Prepping for the interviews ahead

You'll get asked why you left, and the answer fits in two sentences: Cisco posted record quarterly revenue in May 2026 and cut roughly 4,000 jobs the same day to fund its AI infrastructure buildout, and your role was in the part of the business it's shrinking. Anyone hiring in 2026 has seen this pattern enough times to not need you to explain further.

If most of your Cisco years were spent on legacy switching, routing, or on-prem software, your resume and your stories are probably still in Cisco's internal language. Translate both before you apply: interviewers outside the company won't know what an internal product codename means, and neither will an ATS.

Behavioral and system-design muscles go cold fast after years at one company. Start running practice reps now, before the first recruiter call, not after the first interview reminds you they're rusty.

If you want a second opinion on how that resume reads after the translation pass, there's a free ATS checker here. No account needed. Run the free resume check

Severance and unemployment questions

What severance is Cisco offering in this round?

Cisco hasn't publicly confirmed severance terms specific to this round. Cisco's standard formula reported in past rounds is 1 to 2 weeks of base pay per year of service, with an extra week added for each year over 10 and two extra weeks for each year over 20, plus PTO payout and any accelerated stock vesting.

Treat that as a starting point, not a guarantee, since it wasn't independently confirmed for these 471 positions. Read your own agreement before signing anything, and know the terms are often negotiable: benefits continuation, outplacement, and separation date are the items people most often get moved.

Can I get unemployment while receiving severance?

It depends on how California treats the type of severance you're offered. A lump-sum payment is often treated differently than salary continuation, and continuation pay can delay when benefits start.

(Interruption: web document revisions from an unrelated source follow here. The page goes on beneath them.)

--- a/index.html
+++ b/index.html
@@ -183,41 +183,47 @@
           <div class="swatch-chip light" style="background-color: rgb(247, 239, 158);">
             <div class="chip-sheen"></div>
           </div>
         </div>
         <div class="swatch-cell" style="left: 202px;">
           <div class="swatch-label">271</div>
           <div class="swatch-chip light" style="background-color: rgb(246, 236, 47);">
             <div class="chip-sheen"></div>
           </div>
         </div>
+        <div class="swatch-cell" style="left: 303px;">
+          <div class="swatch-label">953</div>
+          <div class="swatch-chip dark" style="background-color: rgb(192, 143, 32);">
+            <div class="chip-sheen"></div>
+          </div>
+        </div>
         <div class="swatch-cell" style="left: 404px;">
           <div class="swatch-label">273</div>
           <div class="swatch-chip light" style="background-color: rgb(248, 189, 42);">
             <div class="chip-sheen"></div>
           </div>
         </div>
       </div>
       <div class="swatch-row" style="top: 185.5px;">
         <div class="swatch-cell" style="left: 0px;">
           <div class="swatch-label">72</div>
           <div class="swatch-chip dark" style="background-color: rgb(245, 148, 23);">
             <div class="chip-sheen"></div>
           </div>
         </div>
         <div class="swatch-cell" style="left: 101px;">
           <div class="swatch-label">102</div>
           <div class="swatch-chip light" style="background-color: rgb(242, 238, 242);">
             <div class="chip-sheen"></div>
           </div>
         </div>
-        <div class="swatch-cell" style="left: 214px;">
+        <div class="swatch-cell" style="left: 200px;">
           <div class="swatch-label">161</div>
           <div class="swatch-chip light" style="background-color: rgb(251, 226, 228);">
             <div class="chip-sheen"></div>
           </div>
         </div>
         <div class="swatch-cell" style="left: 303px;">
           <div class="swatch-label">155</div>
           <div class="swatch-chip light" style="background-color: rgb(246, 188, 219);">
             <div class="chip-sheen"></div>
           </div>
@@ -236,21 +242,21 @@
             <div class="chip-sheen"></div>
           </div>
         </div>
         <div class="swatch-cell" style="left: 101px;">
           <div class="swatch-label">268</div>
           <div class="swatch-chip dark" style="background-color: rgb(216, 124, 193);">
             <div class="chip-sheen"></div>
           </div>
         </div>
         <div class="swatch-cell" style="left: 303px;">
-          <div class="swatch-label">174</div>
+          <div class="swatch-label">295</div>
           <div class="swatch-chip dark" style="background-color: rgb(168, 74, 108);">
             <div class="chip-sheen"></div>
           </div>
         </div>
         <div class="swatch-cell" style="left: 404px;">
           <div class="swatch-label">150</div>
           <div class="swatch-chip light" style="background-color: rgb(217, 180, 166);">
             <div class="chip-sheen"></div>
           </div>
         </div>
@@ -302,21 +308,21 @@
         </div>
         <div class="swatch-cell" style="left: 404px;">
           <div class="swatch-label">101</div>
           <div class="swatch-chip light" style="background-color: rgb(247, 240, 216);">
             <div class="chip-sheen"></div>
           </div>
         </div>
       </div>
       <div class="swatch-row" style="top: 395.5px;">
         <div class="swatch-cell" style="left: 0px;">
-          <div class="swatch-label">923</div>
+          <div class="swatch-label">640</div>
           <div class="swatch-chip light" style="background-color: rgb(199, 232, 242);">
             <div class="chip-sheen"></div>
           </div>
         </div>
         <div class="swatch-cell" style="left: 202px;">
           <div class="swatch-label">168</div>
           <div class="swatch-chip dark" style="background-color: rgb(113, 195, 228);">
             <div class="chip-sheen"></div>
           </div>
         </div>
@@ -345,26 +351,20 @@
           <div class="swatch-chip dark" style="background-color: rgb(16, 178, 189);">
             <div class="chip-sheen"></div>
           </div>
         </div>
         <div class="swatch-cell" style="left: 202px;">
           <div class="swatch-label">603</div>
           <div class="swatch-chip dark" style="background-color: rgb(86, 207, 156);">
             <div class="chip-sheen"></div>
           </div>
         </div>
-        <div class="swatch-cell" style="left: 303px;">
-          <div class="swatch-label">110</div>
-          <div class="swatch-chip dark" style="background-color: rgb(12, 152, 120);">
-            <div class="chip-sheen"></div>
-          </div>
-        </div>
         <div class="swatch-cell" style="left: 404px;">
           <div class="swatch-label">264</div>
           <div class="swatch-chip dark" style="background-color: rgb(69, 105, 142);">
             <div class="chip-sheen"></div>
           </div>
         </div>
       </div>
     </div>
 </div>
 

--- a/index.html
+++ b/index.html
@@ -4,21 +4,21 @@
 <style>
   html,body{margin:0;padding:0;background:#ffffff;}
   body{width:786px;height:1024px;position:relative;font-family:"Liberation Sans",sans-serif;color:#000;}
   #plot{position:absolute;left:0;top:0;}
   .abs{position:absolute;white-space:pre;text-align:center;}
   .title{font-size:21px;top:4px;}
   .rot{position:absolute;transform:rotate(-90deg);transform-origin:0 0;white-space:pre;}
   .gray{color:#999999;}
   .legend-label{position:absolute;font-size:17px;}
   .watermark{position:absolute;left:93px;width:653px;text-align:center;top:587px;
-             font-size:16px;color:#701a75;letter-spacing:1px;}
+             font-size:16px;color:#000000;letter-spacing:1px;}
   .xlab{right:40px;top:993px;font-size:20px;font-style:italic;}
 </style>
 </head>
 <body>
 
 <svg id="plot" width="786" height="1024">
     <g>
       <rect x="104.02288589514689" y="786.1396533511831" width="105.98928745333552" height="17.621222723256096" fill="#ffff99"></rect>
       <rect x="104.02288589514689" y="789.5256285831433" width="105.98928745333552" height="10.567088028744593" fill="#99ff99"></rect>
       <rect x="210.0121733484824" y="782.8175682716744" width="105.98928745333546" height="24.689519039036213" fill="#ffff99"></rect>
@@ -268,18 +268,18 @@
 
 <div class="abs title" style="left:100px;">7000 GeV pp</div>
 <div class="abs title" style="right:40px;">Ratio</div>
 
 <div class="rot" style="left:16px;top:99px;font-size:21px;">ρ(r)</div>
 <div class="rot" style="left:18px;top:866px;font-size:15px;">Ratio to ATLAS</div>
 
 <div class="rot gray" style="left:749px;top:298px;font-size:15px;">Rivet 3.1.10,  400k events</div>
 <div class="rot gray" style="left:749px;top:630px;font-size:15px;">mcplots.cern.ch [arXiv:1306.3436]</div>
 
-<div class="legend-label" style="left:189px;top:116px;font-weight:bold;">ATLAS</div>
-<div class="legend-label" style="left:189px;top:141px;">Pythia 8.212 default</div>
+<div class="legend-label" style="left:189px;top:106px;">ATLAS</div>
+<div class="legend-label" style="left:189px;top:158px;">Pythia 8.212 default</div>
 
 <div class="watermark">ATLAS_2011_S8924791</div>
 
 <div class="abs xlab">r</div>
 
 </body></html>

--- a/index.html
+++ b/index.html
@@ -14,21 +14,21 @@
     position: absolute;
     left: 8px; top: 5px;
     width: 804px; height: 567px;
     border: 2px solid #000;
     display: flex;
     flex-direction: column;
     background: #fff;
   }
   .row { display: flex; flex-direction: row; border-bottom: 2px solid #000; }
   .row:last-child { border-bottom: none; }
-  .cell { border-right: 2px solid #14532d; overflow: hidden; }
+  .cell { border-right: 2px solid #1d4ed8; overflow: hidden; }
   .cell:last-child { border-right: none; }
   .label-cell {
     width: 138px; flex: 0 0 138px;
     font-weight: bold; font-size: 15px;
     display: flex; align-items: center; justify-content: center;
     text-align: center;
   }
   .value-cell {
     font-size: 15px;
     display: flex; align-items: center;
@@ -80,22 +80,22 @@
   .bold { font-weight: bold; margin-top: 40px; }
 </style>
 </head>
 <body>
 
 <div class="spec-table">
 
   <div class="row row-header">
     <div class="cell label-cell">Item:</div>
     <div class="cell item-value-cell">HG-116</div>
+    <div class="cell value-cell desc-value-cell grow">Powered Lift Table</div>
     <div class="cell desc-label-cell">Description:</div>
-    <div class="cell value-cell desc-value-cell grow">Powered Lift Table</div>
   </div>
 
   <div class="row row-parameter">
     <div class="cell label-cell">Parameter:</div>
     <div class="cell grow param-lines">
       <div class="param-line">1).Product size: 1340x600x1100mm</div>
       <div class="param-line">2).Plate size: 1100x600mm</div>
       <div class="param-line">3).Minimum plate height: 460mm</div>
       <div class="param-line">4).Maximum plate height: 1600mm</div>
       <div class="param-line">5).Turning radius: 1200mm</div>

File the week your employment ends regardless. Benefits generally aren't retroactive, so filing late costs you more than filing and finding out the state reduces your payment for a while.

When should I file for unemployment?

The week your employment actually ends, which for this round is the week of July 13. Don't wait for severance to run out. Processing takes time, so an earlier filing date means an earlier first check if you're eligible.

What happens to my health insurance?

You get 60 days after coverage ends to elect COBRA, which continues your current plan at full cost plus a 2% administrative fee. Before committing to that cost, compare marketplace plans at healthcare.gov, since losing job-based coverage qualifies you for a special enrollment period outside the normal window. Check whether your household now qualifies for Medi-Cal too.

Did Cisco follow the WARN Act for this round?

It looks that way. Notices went out May 14 for a July 13 termination date, which is the 60 days federal and California law require for a mass layoff at a company this size. California's updated WARN Act (SB 617) also required Cisco to describe in the filings how it plans to support displaced workers, though the law doesn't require the company to fund retraining, only to explain its plan.

If you believe you personally got less than 60 days of notice or pay in lieu of notice, that's worth a conversation with an employment lawyer. Many offer free initial consultations.

Why is Cisco cutting jobs right after reporting record revenue?

Because the two aren't connected the way they used to be. Cisco reported $15.8 billion in third-quarter fiscal 2026 revenue, up 12% year over year, the same week it announced the broader restructuring behind these 471 cuts. The company is reallocating spending from the traditional networking and software business toward AI infrastructure products, custom silicon and optics for AI data centers, where hyperscaler orders are running well ahead of Cisco's own projections.

That's not a defense of the decision, and outside research on 2026 AI-driven layoffs generally has found no clear link between cutting headcount and better financial returns. It's context for the interview room: this wasn't a performance call about you, it was a capital allocation call about the business.